■ **What you need to do**: Write out exactly, excluding pictures, the lines from the one containing "none -> <div>" through the end of the data, both included.

Stored data entries
***

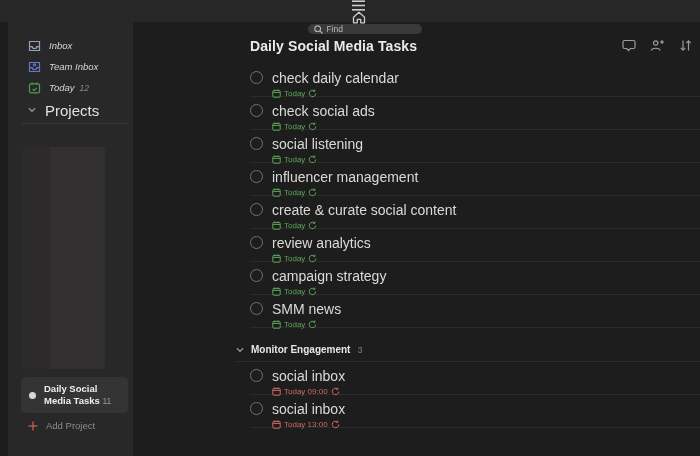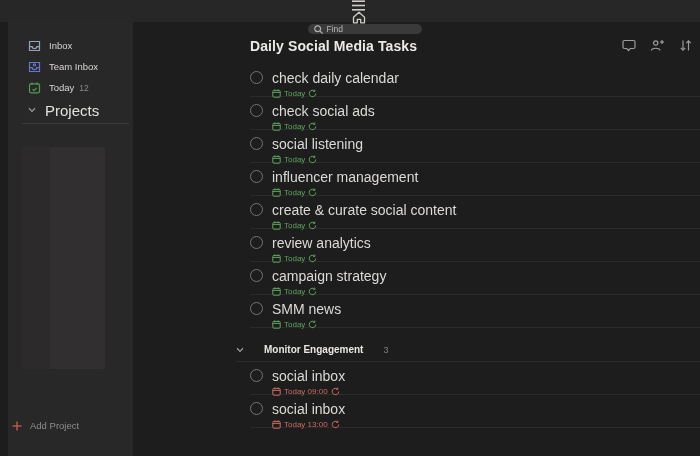"Inbox" .nav { font-style: none -> italic }
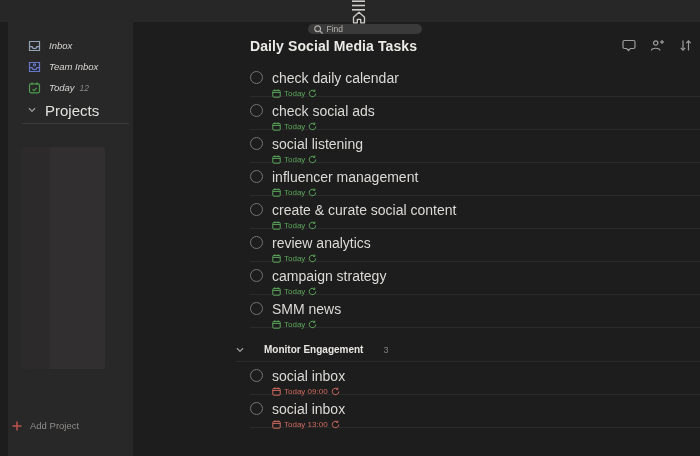"Monitor Engagement" .section-header { gap: 20px -> 7px }
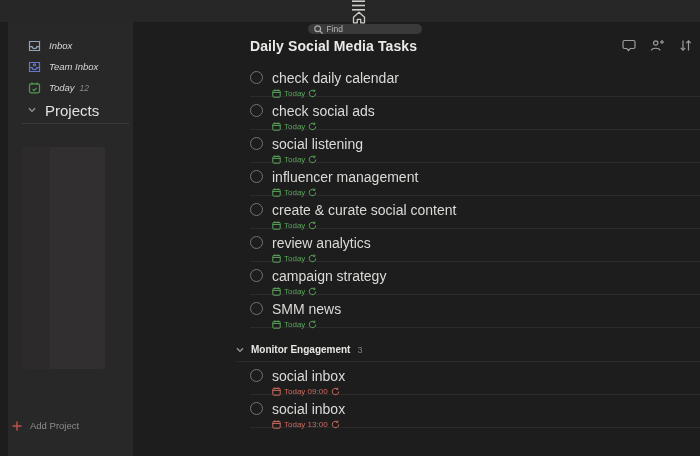"Daily Social Media Tasks 11" div.sel-project { html: none -> <div> <span></span> <span><span>Daily Social Media Tasks</span> <span>11</span></span> </div> }
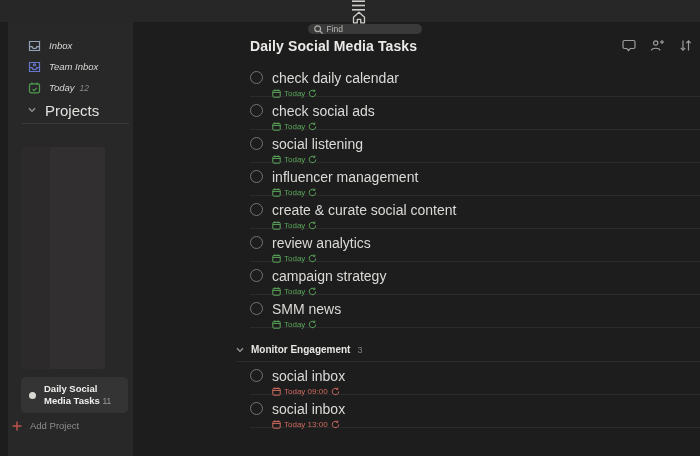"Add Project" .add-project { left: 4px -> 20px }
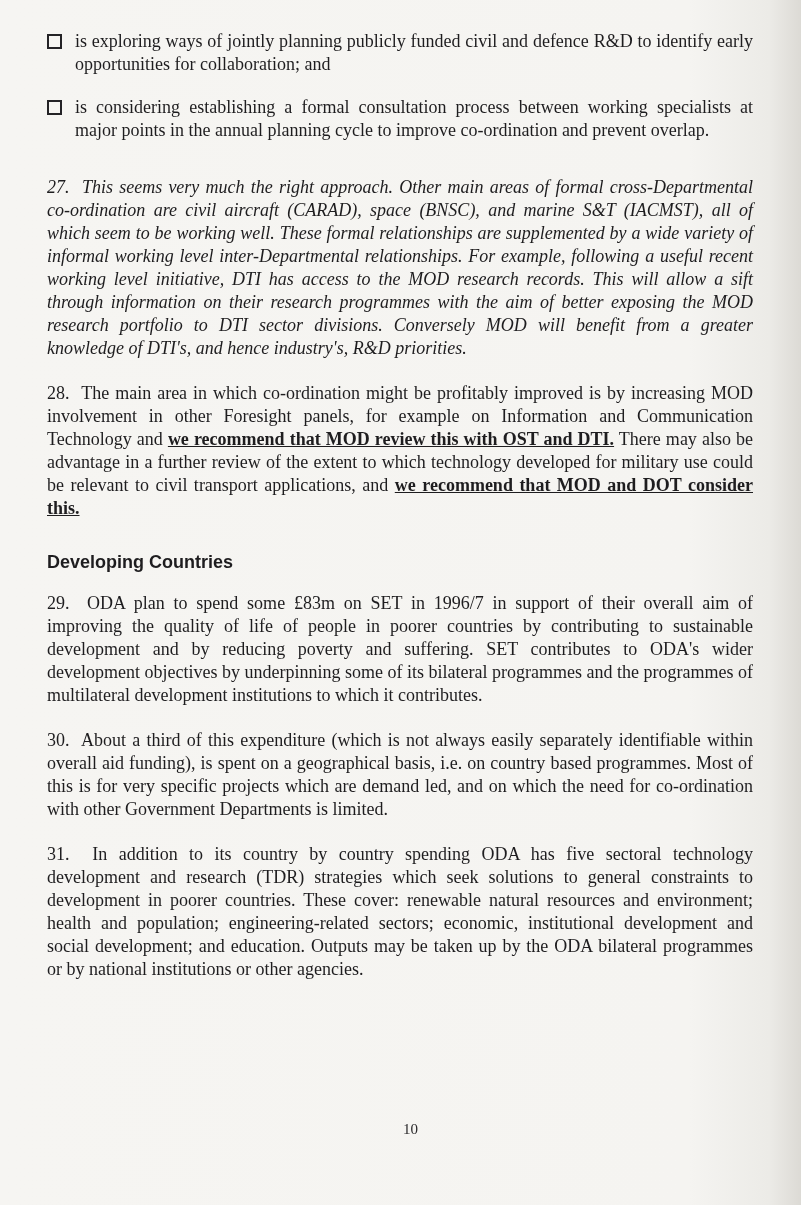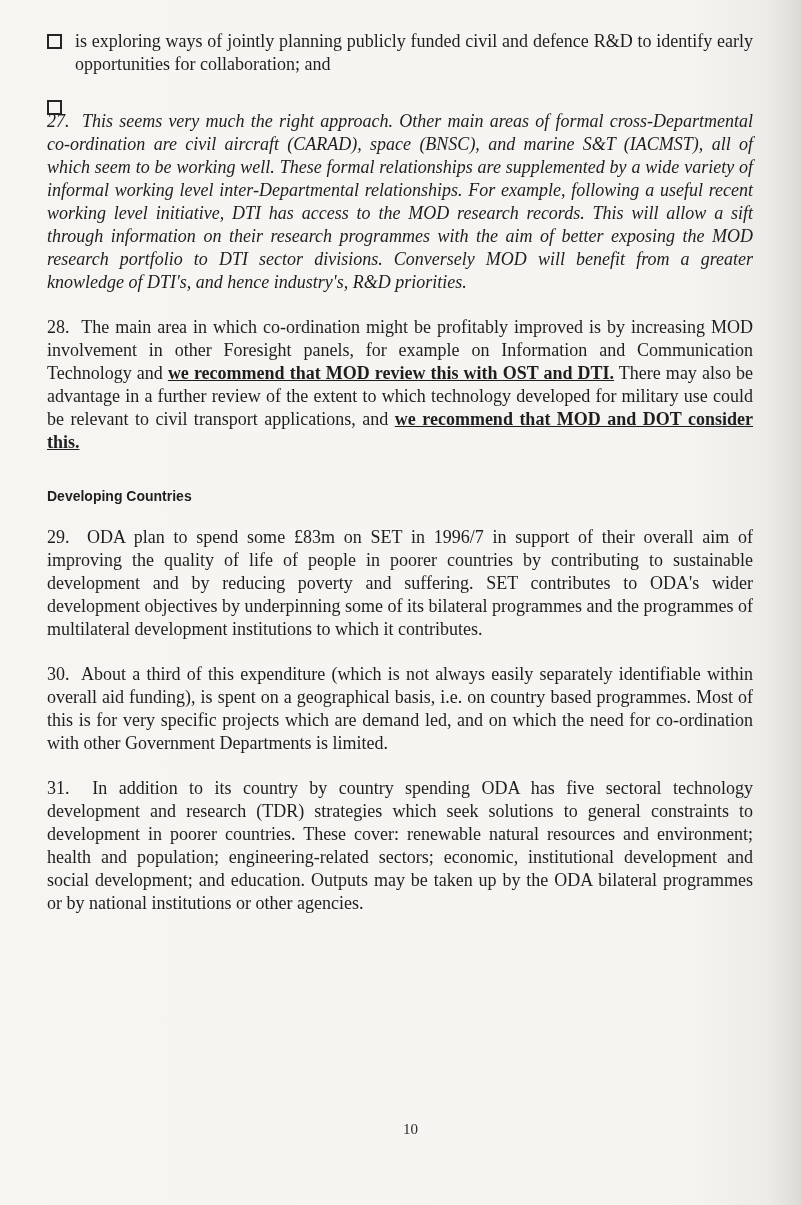"is considering establishing a formal" span { html: none -> <span>is considering establishing a formal consultation process between working specialists at major points in the annual planning cycle to improve co-ordination and prevent overlap.</span> }
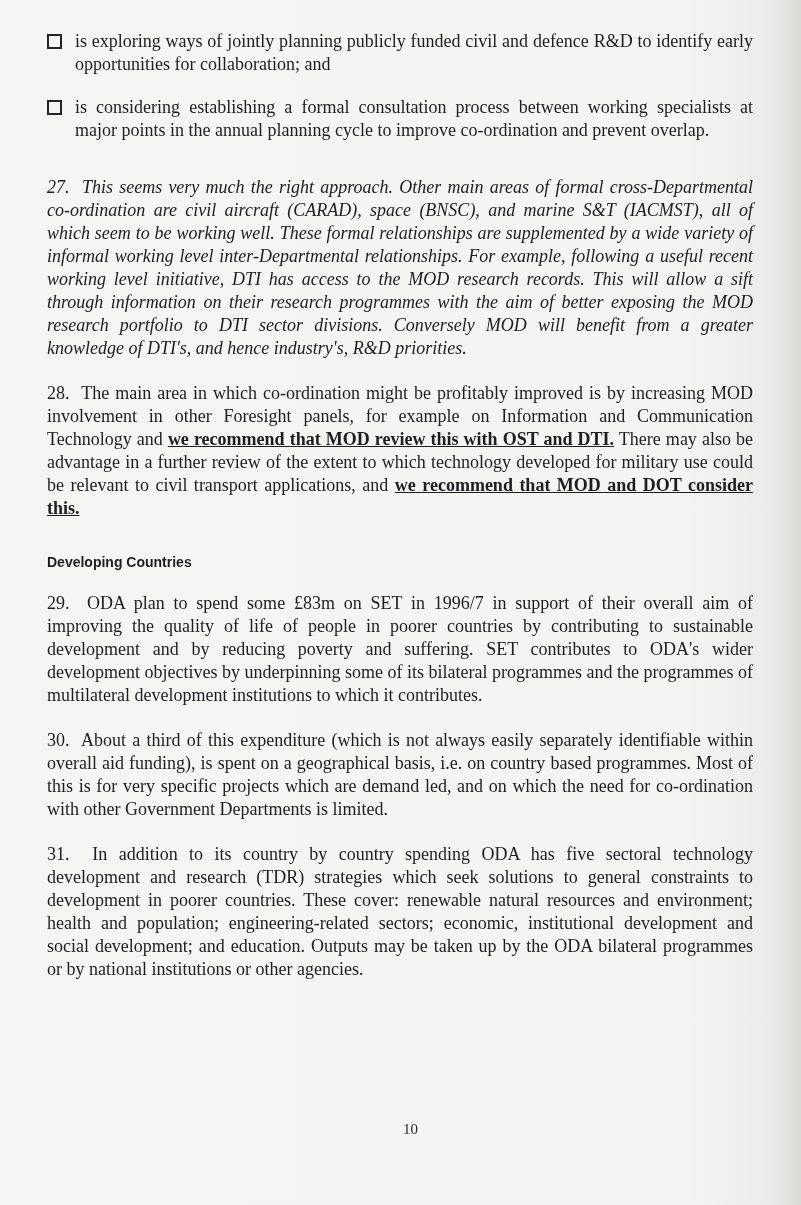"Developing Countries" .section-heading { font-size: 14px -> 18px }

***

■ **Result**:
"Daily Social Media Tasks 11" div.sel-project { html: none -> <div> <span></span> <span><span>Daily Social Media Tasks</span> <span>11</span></span> </div> }
"Add Project" .add-project { left: 4px -> 20px }
"is considering establishing a formal" span { html: none -> <span>is considering establishing a formal consultation process between working specialists at major points in the annual planning cycle to improve co-ordination and prevent overlap.</span> }
"Developing Countries" .section-heading { font-size: 14px -> 18px }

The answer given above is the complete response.